Israel left Gaza only partially, and in a distorted manner. The disengagement plan, which was labeled with fancy titles like “partition” and “an end to the occupation,” did result in the dismantling of settlements and the Israel Defense Forces’ departure from Gaza, but it did almost nothing to change the living conditions for the residents of the Strip. Gaza is still a prison and its inhabitants are still doomed to live in poverty and oppression. Israel closes them off from the sea, the air and land, except for a limited safety valve at the Rafah crossing. They cannot visit their relatives in the West Bank or look for work in Israel, upon which the Gazan economy has been dependent for some 40 years. Sometimes goods can be transported, sometimes not. Gaza has no chance of escaping its poverty under these conditions. Nobody will invest in it, nobody can develop it, nobody can feel free in it. Israel left the cage, threw away the keys and left the residents to their bitter fate. Now, less than a year after the disengagement, it is going back, with violence and force.

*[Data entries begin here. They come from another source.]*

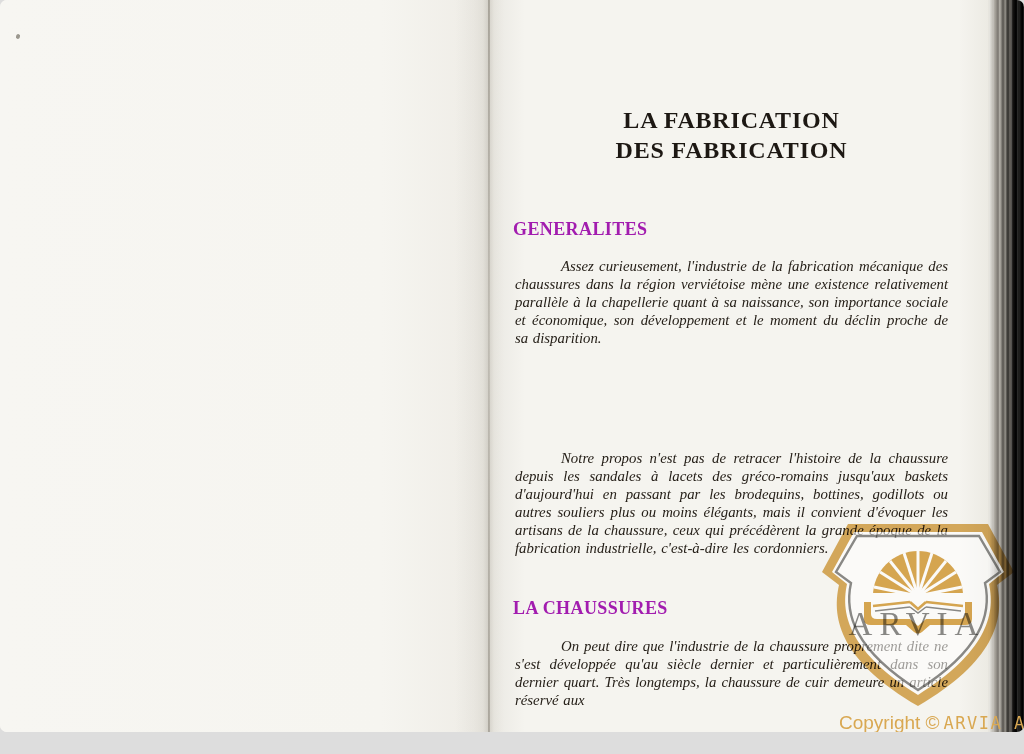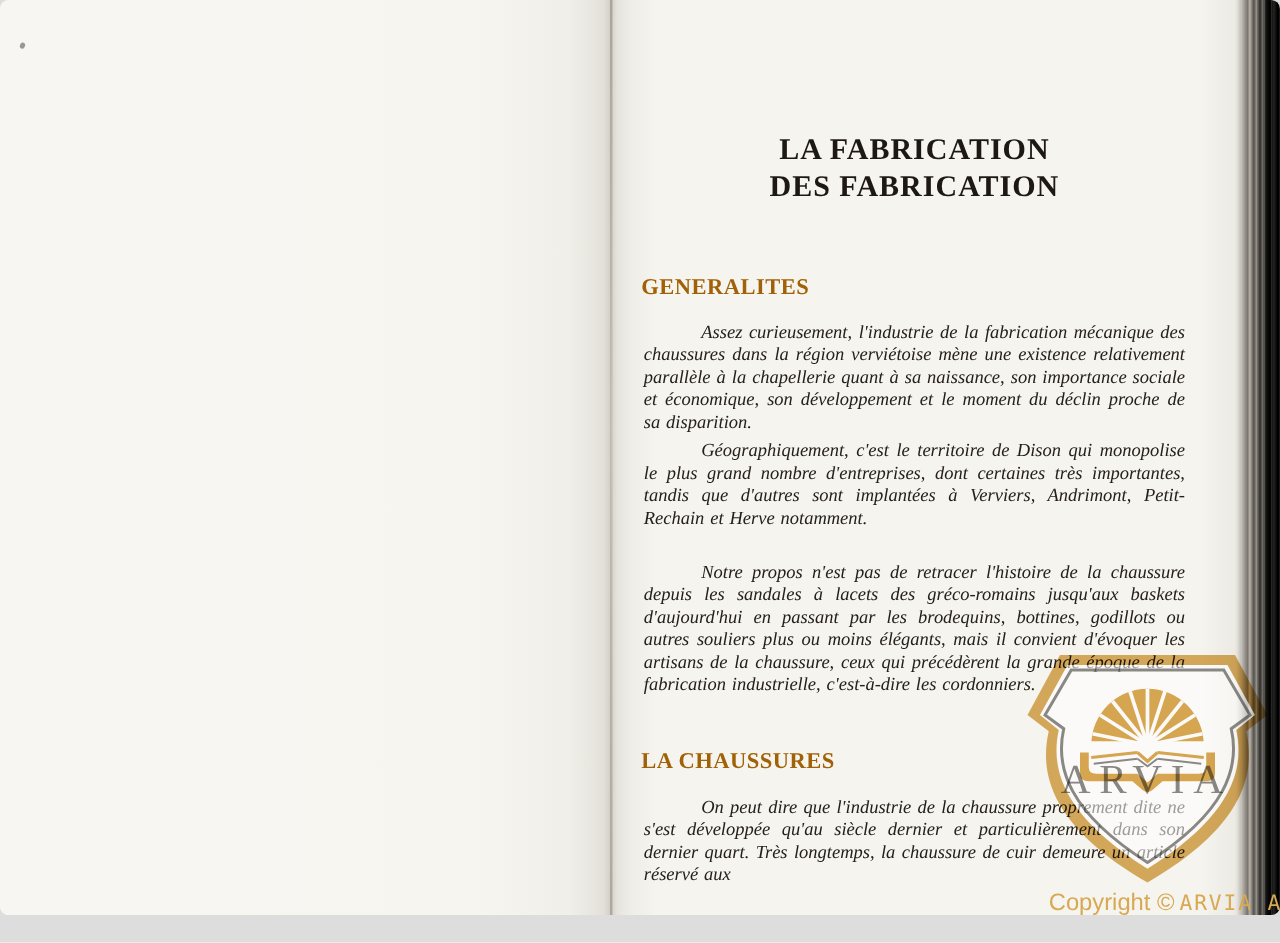--- a/index.html
+++ b/index.html
@@ -59,7 +59,7 @@
   }
   .section-heading{
     position:absolute;left:513px;width:435px;
-    font-weight:bold;font-size:18px;letter-spacing:0.4px;color:#a16207;z-index:1;
+    font-weight:bold;font-size:18px;letter-spacing:0.4px;color:#a21caf;z-index:1;
   }
   .heading-1{top:219px;}
   .heading-2{top:598px;}

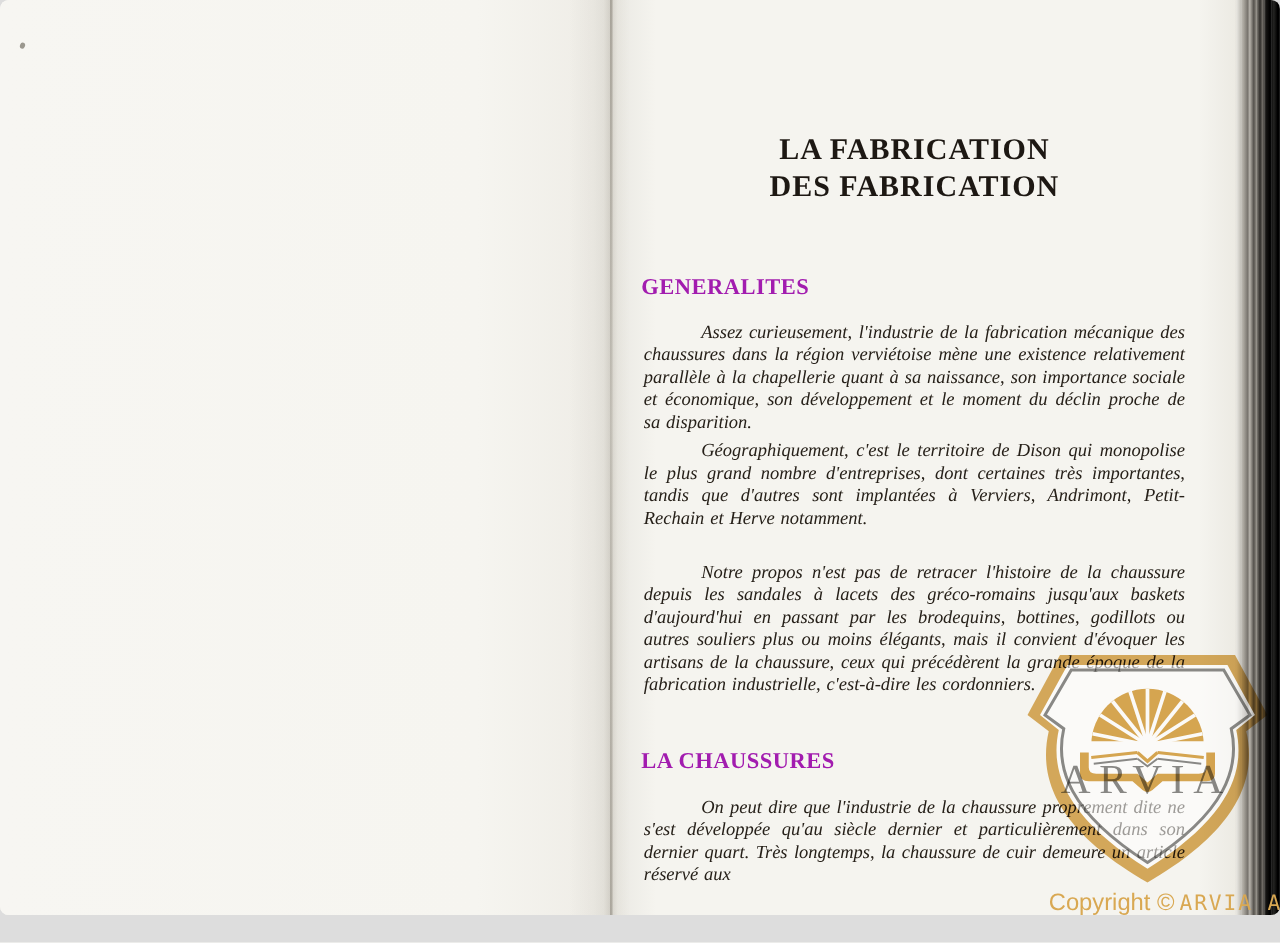--- a/index.html
+++ b/index.html
@@ -122,7 +122,6 @@
   <div class="section-heading heading-1">GENERALITES</div>
 
   <p class="para para-1">Assez curieusement, l'industrie de la fabrication mécanique des chaussures dans la région verviétoise mène une existence relativement parallèle à la chapellerie quant à sa naissance, son importance sociale et économique, son développement et le moment du déclin proche de sa disparition.</p>
-  <p class="para para-2">Géographiquement, c'est le territoire de Dison qui monopolise le plus grand nombre d'entreprises, dont certaines très importantes, tandis que d'autres sont implantées à Verviers, Andrimont, Petit-Rechain et Herve notamment.</p>
   <p class="para para-3">Notre propos n'est pas de retracer l'histoire de la chaussure depuis les sandales à lacets des gréco-romains jusqu'aux baskets d'aujourd'hui en passant par les brodequins, bottines, godillots ou autres souliers plus ou moins élégants, mais il convient d'évoquer les artisans de la chaussure, ceux qui précédèrent la grande époque de la fabrication industrielle, c'est-à-dire les cordonniers.</p>
 
   <div class="section-heading heading-2">LA CHAUSSURES</div>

What could otherwise have been expected? That Israel would unilaterally withdraw, brutally and outrageously ignoring the Palestinians and their needs, and that they would silently bear their bitter fate and would not continue to fight for their liberty, livelihood and dignity? We promised a safe passage to the West Bank and didn’t keep the promise. We promised to free prisoners and didn’t keep the promise. We supported democratic elections and then boycotted the legally elected leadership, confiscating funds that belong to it, and declaring war on it. We could have withdrawn from Gaza through negotiations and coordination, while strengthening the existing Palestinian leadership, but we refused to do so. And now, we complain about “a lack of leadership?” We did everything we could to undermine their society and leadership, making sure as much as possible that the disengagement would not be a new chapter in our relationship with the neighboring nation, and now we are amazed by the violence and hatred that we sowed with our own hands.

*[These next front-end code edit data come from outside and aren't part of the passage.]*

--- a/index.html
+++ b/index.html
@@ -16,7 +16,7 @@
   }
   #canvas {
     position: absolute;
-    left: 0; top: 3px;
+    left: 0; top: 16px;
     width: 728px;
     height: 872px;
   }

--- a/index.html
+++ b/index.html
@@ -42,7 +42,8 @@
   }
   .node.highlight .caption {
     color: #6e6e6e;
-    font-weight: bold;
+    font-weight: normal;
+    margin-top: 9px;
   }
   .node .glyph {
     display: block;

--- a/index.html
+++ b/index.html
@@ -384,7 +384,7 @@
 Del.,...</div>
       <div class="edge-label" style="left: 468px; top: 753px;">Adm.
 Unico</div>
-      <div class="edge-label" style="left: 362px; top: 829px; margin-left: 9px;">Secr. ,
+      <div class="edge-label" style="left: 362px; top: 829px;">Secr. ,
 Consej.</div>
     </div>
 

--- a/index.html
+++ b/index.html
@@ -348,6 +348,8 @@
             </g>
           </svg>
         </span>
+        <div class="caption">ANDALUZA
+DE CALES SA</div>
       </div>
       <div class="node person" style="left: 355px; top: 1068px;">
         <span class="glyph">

What would have happened if the Palestinians had not fired Qassams? Would Israel have lifted the economic siege that it imposed on Gaza? Would it open the border to Palestinian laborers? Free prisoners? Meet with the elected leadership and conduct negotiations? Encourage investment in Gaza? Nonsense. If the Gazans were sitting quietly, as Israel expects them to do, their case would disappear from the agenda—here and around the world. Israel would continue with the convergence, which is solely meant to serve its goals, ignoring their needs. Nobody would have given any thought to the fate of the people of Gaza if they did not behave violently. That is a very bitter truth, but the first 20 years of the occupation passed quietly and we did not lift a finger to end it.

Instead, under cover of the quiet, we built the enormous, criminal settlement enterprise. With our own hands, we are now once again pushing the Palestinians into using the petty arms they have; and in response, we employ nearly the entire enormous arsenal at our disposal, and continue to complain that “they started.”

We started. We started with the occupation, and we are duty-bound to end it, a real and complete ending. We started with the violence. There is no violence worse than the violence of the occupier, using force on an entire nation, so the question about who fired first is therefore an evasion meant to distort the picture. After Oslo, too, there were those who claimed that “we left the territories,” in a similar mixture of blindness and lies.

Gaza is in serious trouble, ruled by death, horror and daily difficulties, far from the eyes and hearts of Israelis. We are only shown the Qassams. We only see the Qassams. The West Bank is still under the boot of occupation, the settlements are flourishing, and every limply extended hand for an agreement, including that of Ismail Haniyeh, is immediately rejected. And after all this, if someone still has second thoughts, the winning answer is promptly delivered: “They started.” They started and justice is on our side, while the fact is that they did not start and justice is not with us.